__TASK OBJECTIVE__
With the line containing "[50,968,116,982] - curl" as the first line and the last line of the records as the final one, reproduce that range exactly.

────────────────

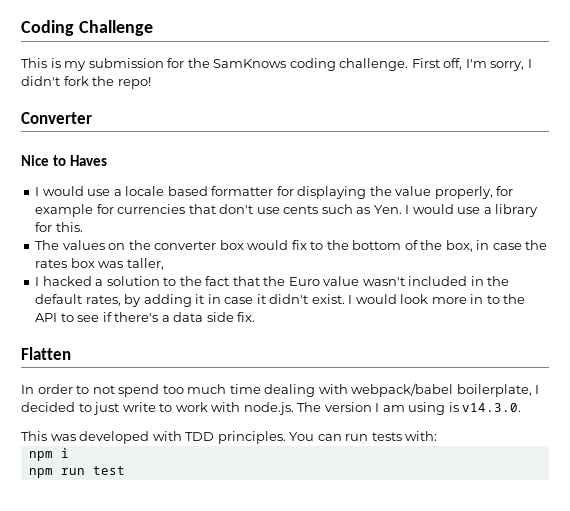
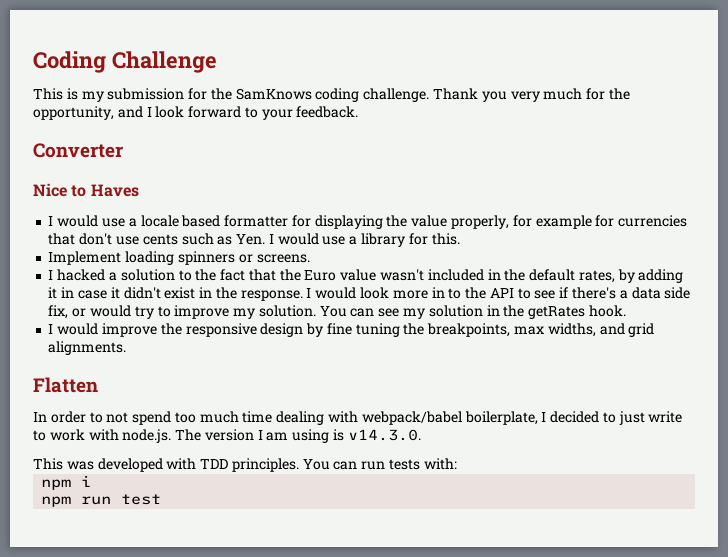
[411,58,532,71] [21,76,151,89] First off, I'm sorry, I didn't fork the repo! -> [433,88,630,102] [33,106,359,120] Thank you very much for the opportunity, and I look forward to your feedback.
[35,240,548,252] [35,258,164,270] The values on the converter box would fix to the bottom of the box, in case the rates box was taller, -> [48,251,310,265] Implement loading spinners or screens.
[311,294,345,304] exist. -> [164,287,303,301] exist in the response.
[237,312,256,322] fix. -> [48,305,626,319] [48,323,655,337] [48,341,127,355] fix, or would try to improve my solution. You can see my solution in the getRates hook. // I would improve the responsive design by fine tuning the breakpoints, max widths, and grid alignments.

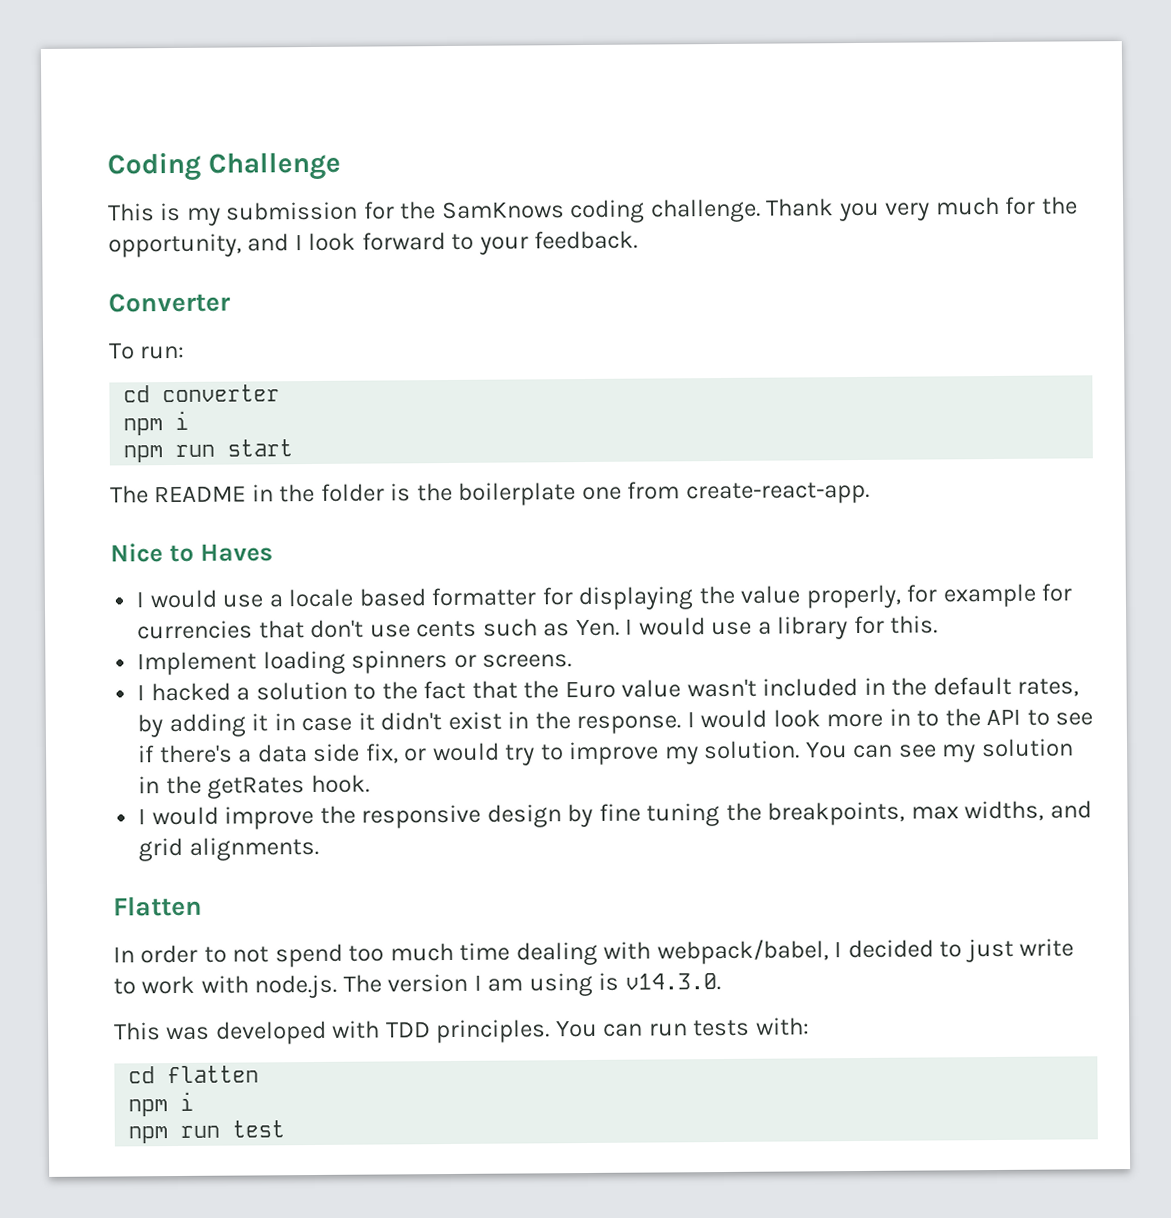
(123, 150) none -> [109,342,186,360] [123,384,281,403] [123,410,190,436] [123,439,294,463] [110,481,870,506] // To run: // cd converter // npm i // npm run start // The README in the folder is the boilerplate one from create-react-app.
[361,411,538,425] webpack/babel boilerplate, -> [656,939,829,965] webpack/babel,
(457, 464) none -> [128,1065,260,1084] // cd flatten

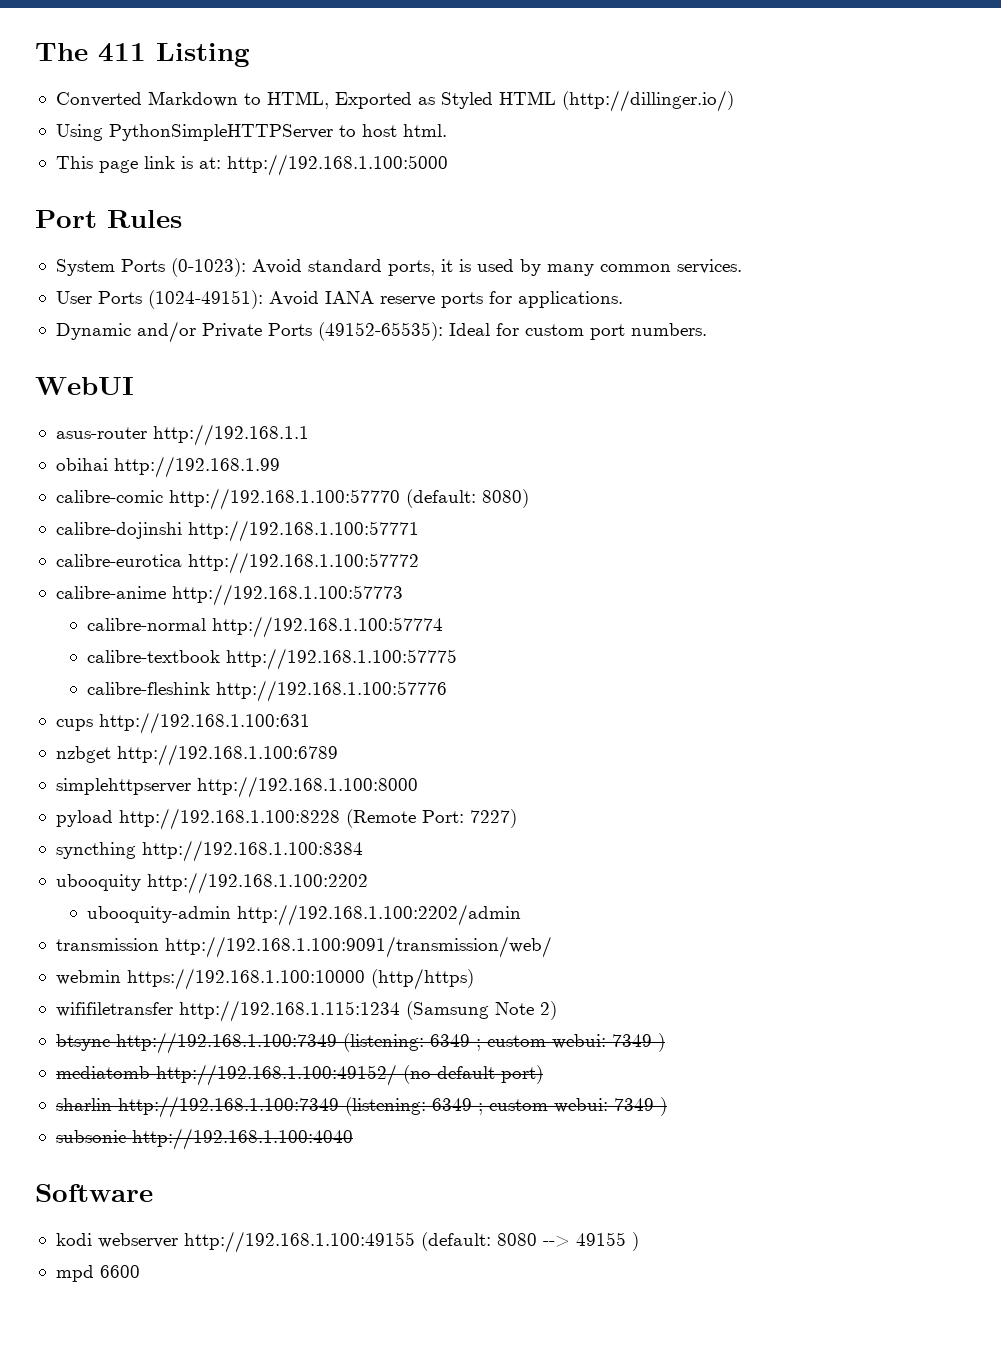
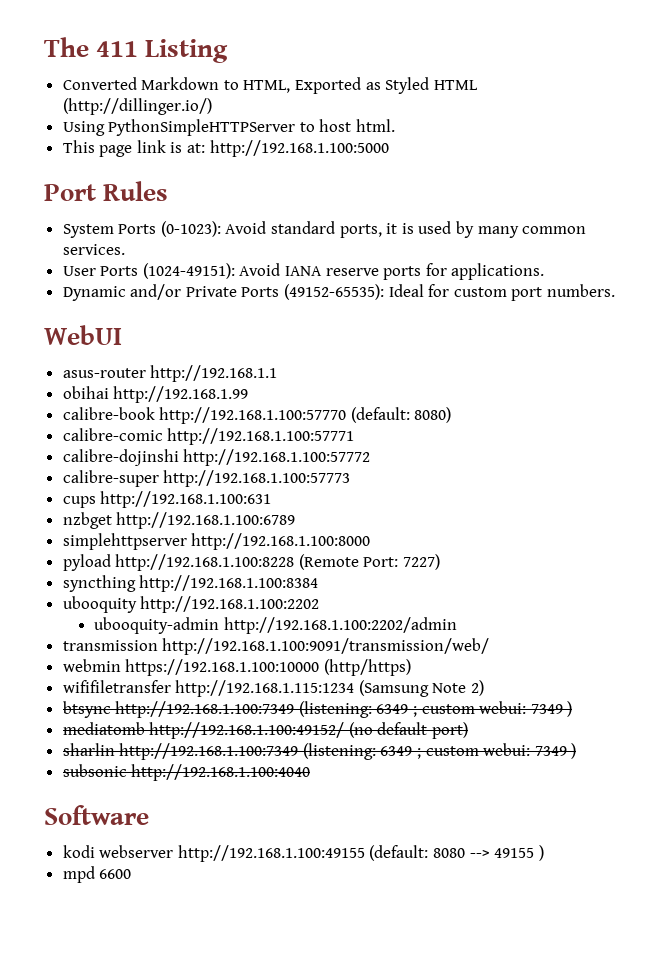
[55,490,163,503] calibre-comic -> [62,407,155,420] calibre-book
[55,522,182,539] calibre-dojinshi -> [62,428,163,441] calibre-comic
[55,554,182,567] calibre-eurotica -> [62,449,179,466] calibre-dojinshi
[55,586,166,599] calibre-anime -> [62,470,159,487] calibre-super
[86,616,443,638] [86,648,457,670] [86,680,447,702] // calibre-normal http://192.168.1.100:57774 // calibre-textbook http://192.168.1.100:57775 // calibre-fleshink http://192.168.1.100:57776 -> (351, 478) none

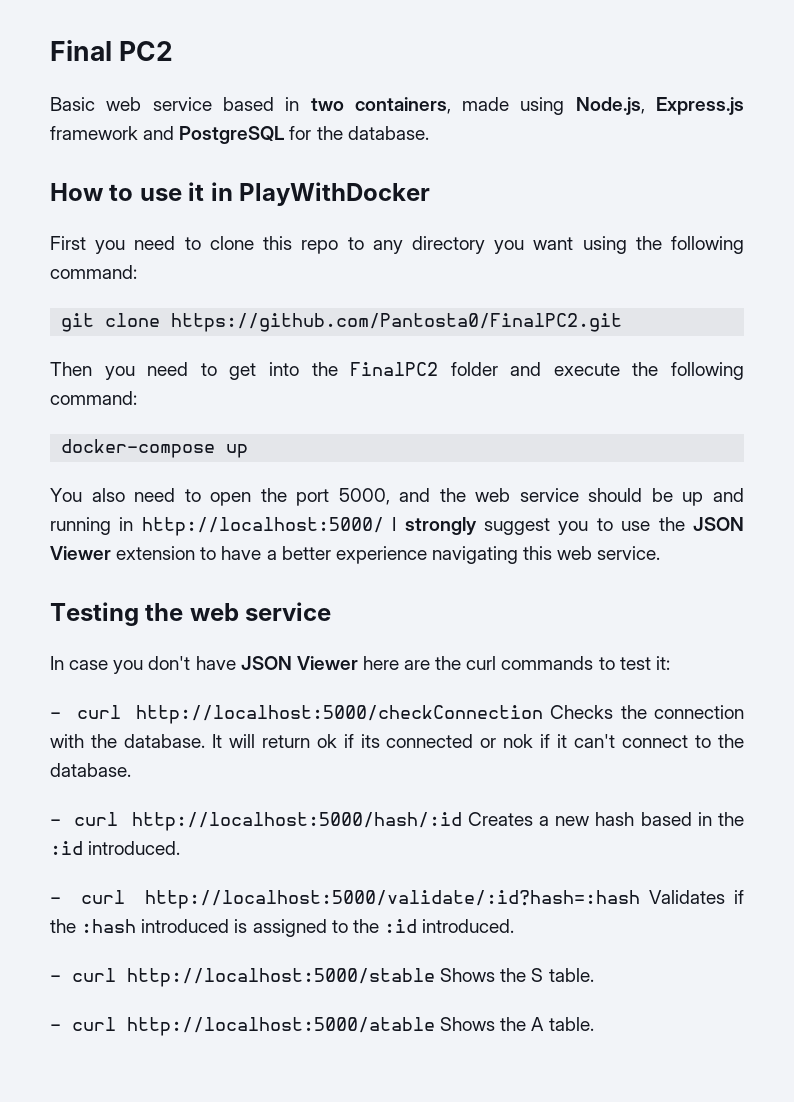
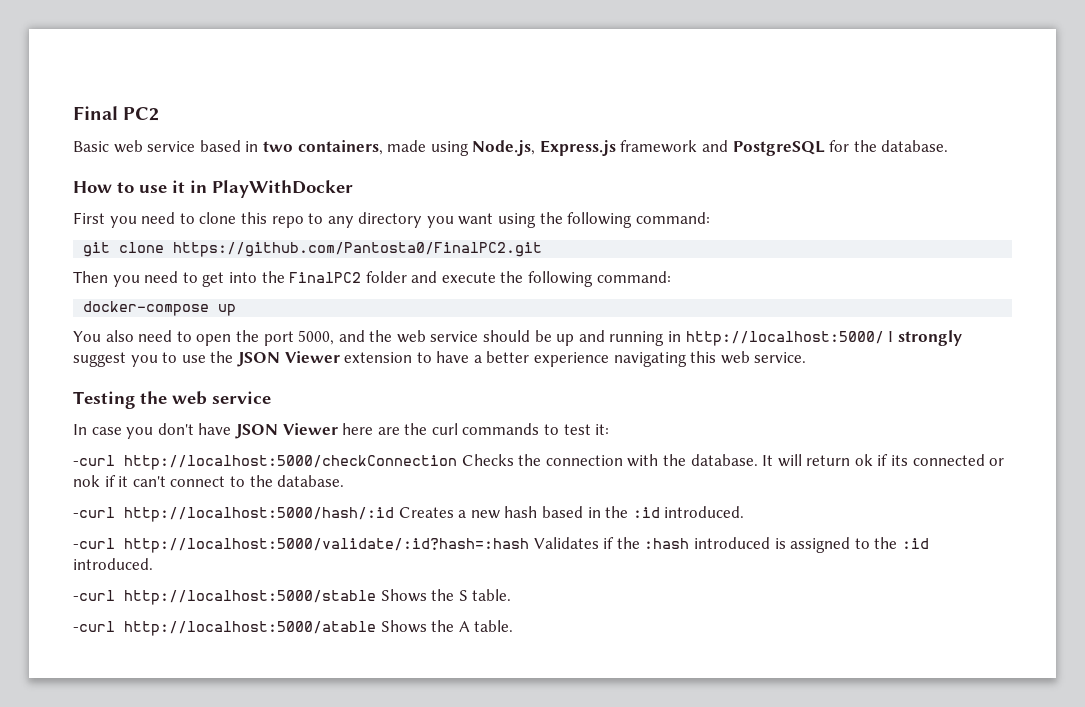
[50,705,121,719] - curl -> [73,455,115,466] -curl
[50,812,119,826] - curl -> [73,507,115,518] -curl
[50,890,125,904] - curl -> [73,538,115,549] -curl
[50,968,116,982] - curl -> [73,590,115,601] -curl
[50,1017,116,1031] - curl -> [73,621,115,632] -curl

────────────────

__RESPONSE FOR THIS EXERCISE__
[50,968,116,982] - curl -> [73,590,115,601] -curl
[50,1017,116,1031] - curl -> [73,621,115,632] -curl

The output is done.